Des gens qui dépriment, qui ont des idées noires, qui font des cauchemars

C’est la hantise du personnel, de devoir assurer la charge de travail alors que les absences augmentent. Les problèmes de surmenage sont une réalité et la deuxième vague ne fait que commencer. "Pendant la première vague, peu de gens ont craqué", affirme Marie Vanhove, chef de services des urgences. "C'est surtout après : des gens qui partent, qui démissionnent, qui changent métier. Des gens qui dépriment, qui ont des idées noires, qui font des cauchemars. On en a vus après la première vague."

"Les équipes vont tenir le coup, pour la crise, pour les patients, pour les familles"

Il n’y a pas qu’aux urgences que la fatigue se fait sentir. Dans l'unité de soins intensifs de l'hôpital Delta, où 8 patients sont hospitalisés, les équipes se relaient depuis le mois de mars, avec un sens du devoir sans pareille. "Les équipes vont tenir le coup, pour la crise, pour les patients, pour les familles qui comptent sur nous et qui peuvent pas venir voir leurs proches pendant la crise", assure Caroline Boucaut, infirmière en chef adjointe des Soins Intensifs à l'hôpital Delta. 

"Nous avons mis en place un support psychologique pour essayer d’encadrer le personnel et soutenir les équipes dans ces moments difficiles", ajoute docteure Sophie Cran, chef de service des Soins Intensifs.

Priorité aux patients Covid

Autre problème : le choix à opérer entre patients. Contraint de donner la priorité aux patients covid, les chirurgiens doivent annuler les opérations non urgentes prévues ces 4 prochaines semaines. "Pendant le confinement, il y a eu une accumulation importante de patients et de pathologies qui était en train de se résorber, mais qui va de nouveau s'accumuler", estime Philippe El Haddad, directeur Général Médical du Chirec.

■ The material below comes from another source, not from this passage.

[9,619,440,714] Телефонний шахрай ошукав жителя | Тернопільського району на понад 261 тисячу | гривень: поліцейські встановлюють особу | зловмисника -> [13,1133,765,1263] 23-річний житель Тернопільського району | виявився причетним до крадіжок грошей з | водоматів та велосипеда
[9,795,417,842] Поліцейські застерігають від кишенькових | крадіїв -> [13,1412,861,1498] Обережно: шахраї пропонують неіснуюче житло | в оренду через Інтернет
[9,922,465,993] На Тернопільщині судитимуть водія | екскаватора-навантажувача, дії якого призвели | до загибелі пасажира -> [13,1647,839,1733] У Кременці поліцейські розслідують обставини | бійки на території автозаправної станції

C’est grâce à leurs bons soins que je suis arrivé à où j'en suis

Les lits libérés permettront de soigner les malades du coronavirus, comme dans cette unité spécialisée. Hassan El Morabet est arrivé en piteux état il y a 7 jours et est presque tiré d’affaire. La gratitude de ce patient envers le personnel médical est immense. "J’avais peur, très peur", témoigne Hassan. "C’est grâce à leurs bons soins que je suis arrivé à où j'en suis."

Dès le 2 novembre, les hôpitaux passent à la phase 2A. Ils devront alors encore augmenter la capacité d’accueil des patients atteints du coronavirus.